EMV is so called because it was originally a joint effort between Europay, MasterCard, and Visa. Europay ended up being merged into MasterCard. Soon after, American Express joined the effort, along with Japan Credit Bureau and China UnionPay. Today, most of Europe and much of Asia has largely transitioned to this new technology.

Why you want it

So, there is clearly more protection with a chip card. France has cut fraud by 80% since introducing this technology two decades ago, and the UK has decreased counterfeit fraud by 75% between 2008 and 2012, according to Financial Fraud Action UK as cited by Aite. A computer chip is simply much more difficult, if not impossible to replicate. Of course, this technology doesn’t help combat card-not-present fraud (telephone, internet, or mail order scams), which continues to grow every year.
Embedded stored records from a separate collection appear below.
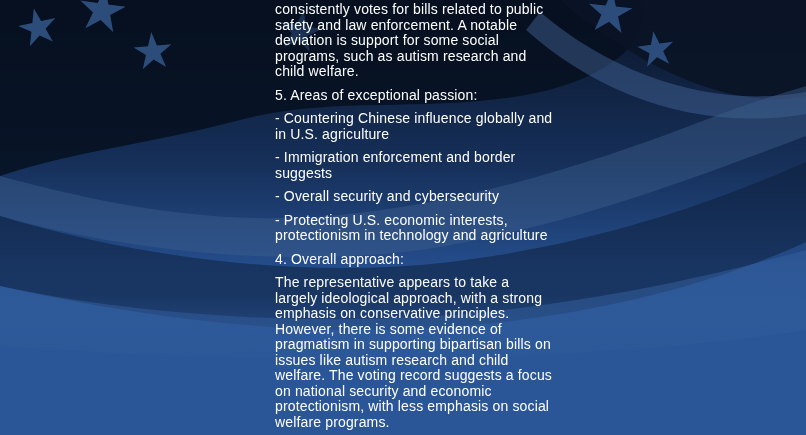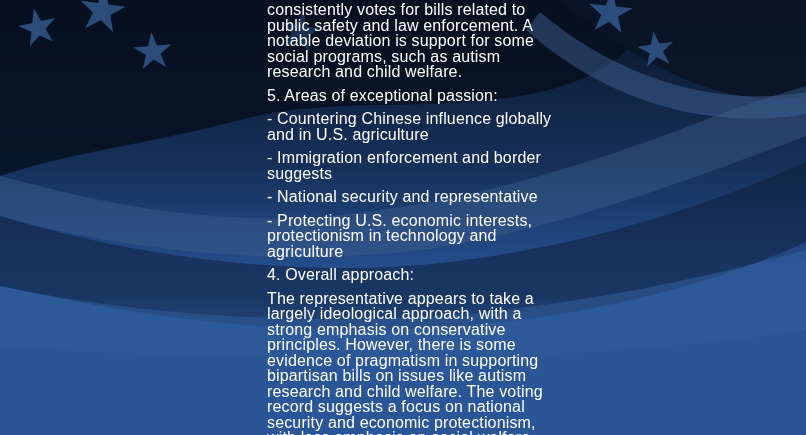--- a/index.html
+++ b/index.html
@@ -30,9 +30,9 @@
     width: 296px;
   }
   .para {
-    margin: 0 0 8px 8px;
+    margin: 0 0 8px 16px;
     color: var(--text, #ffffff);
-    font-size: 16px;
+    font-size: 14px;
     line-height: 15.5px;
     letter-spacing: 0.15px;
     font-weight: 400;

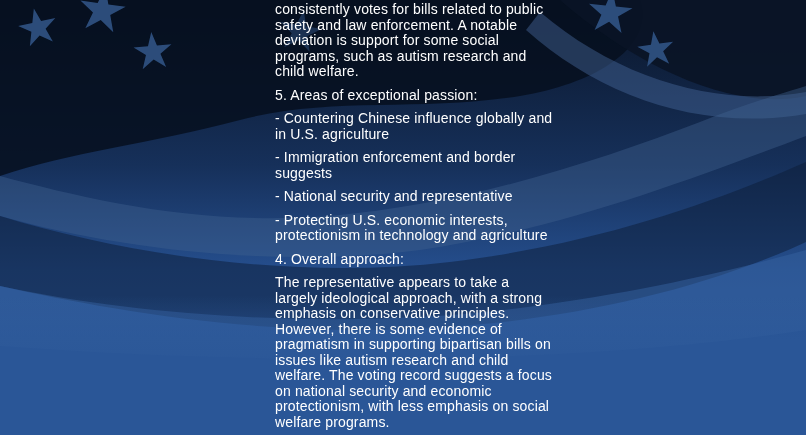--- a/index.html
+++ b/index.html
@@ -112,7 +112,7 @@
         <p class="para">5. Areas of exceptional passion:</p>
         <p class="para">- Countering Chinese influence globally and in U.S. agriculture</p>
         <p class="para">- Immigration enforcement and border suggests</p>
-        <p class="para">- National security and representative</p>
+        <p class="para">- Overall security and cybersecurity</p>
         <p class="para">- Protecting U.S. economic interests, protectionism in technology and agriculture</p>
         <p class="para">4. Overall approach:</p>
         <p class="para">The representative appears to take a largely ideological approach, with a strong emphasis on conservative principles. However, there is some evidence of pragmatism in supporting bipartisan bills on issues like autism research and child welfare. The voting record suggests a focus on national security and economic protectionism, with less emphasis on social welfare programs.</p>

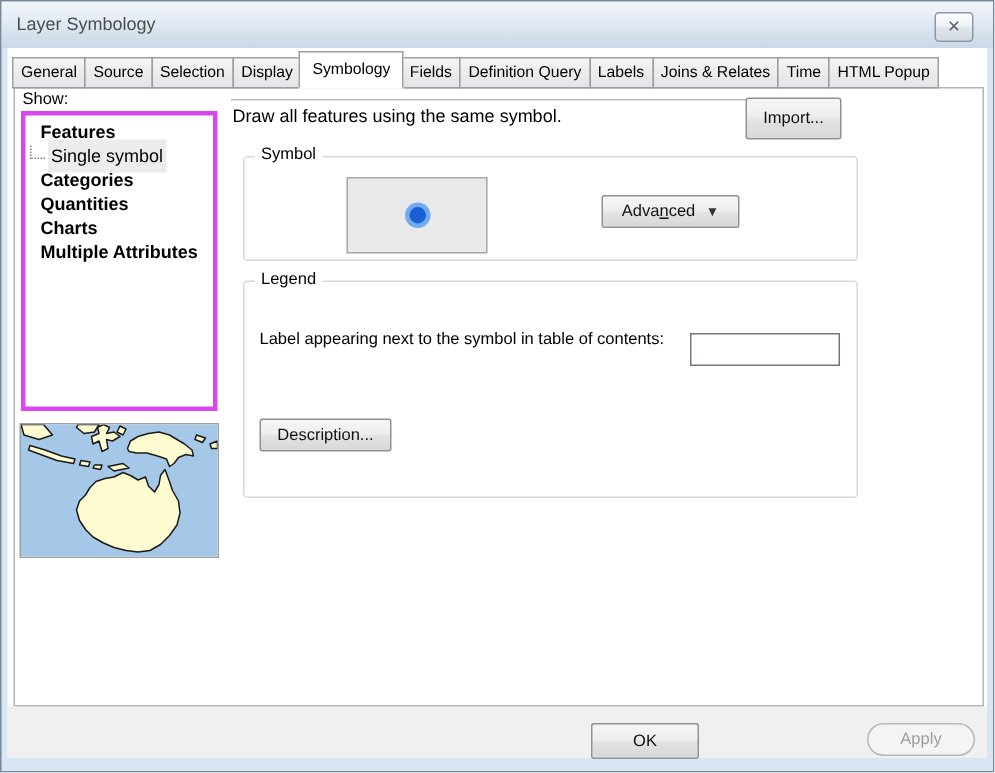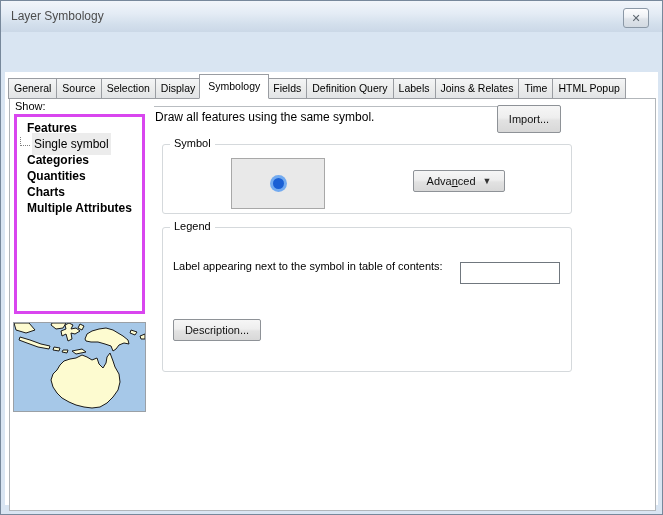--- a/index.html
+++ b/index.html
@@ -31,7 +31,6 @@
   .client {
     position: absolute; top: 31px; left: 4px; right: 4px; bottom: 9px;
     background: #ffffff;
-    margin-top: 40px;
   }
 
   

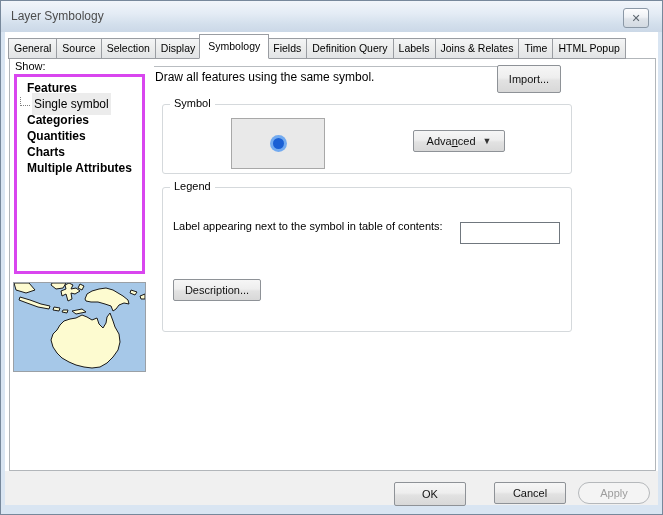--- a/index.html
+++ b/index.html
@@ -114,7 +114,7 @@
     background: var(--symbol_inner, #1a5fd4);
   }
   .advanced-btn {
-    position: absolute; left: 250px; top: 25px; width: 92px; height: 22px;
+    position: absolute; left: 238px; top: 25px; width: 92px; height: 22px;
     display: flex; align-items: center; justify-content: center; gap: 7px;
   }
   .accel { text-decoration: underline; }

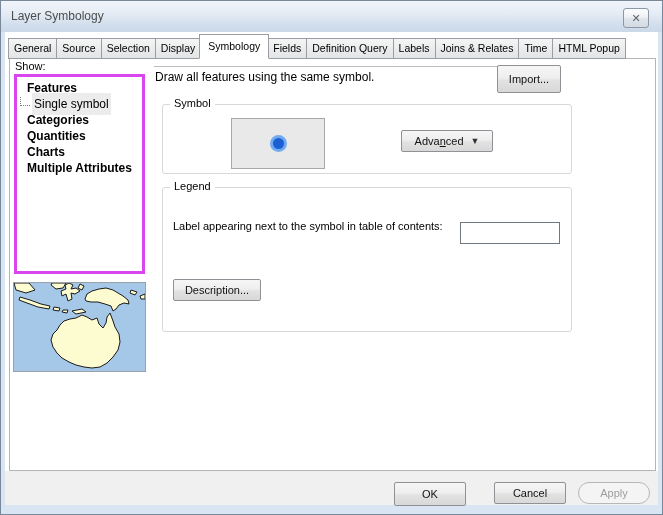--- a/index.html
+++ b/index.html
@@ -224,7 +224,6 @@
 
     <div class="footer">
       <button class="btn ok-btn">OK</button>
-      <button class="btn cancel-btn">Cancel</button>
       <button class="btn apply-btn disabled" aria-disabled="true">Apply</button>
     </div>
Even if you are not concerned about security, you want to have one of these for travel. In Europe, the major card issuers shifted liability for fraud on to the shoulders of merchants who don’t have the improved technology. Consequently, many businesses use chip payment systems in Europe. The issuers require vendors to still accept magnetic stripe cards, but some staff refuse anyway under belief that they will be liable for fraud. (Which is simply a common misconception.) Still, over all people get along pretty well with most merchants.

Where your old-fashioned magnetic stripe card is guaranteed to not work is at unattended machines. This could include vending machines, transport stations, ATMs, tollbooths, and even some buses. Some won’t even accept chip and signature.

Currently, chip and signature is the more common form in the US, Australia, New Zealand, Germany, and Austria. For most other European countries as well as Canada, chip and pin is king.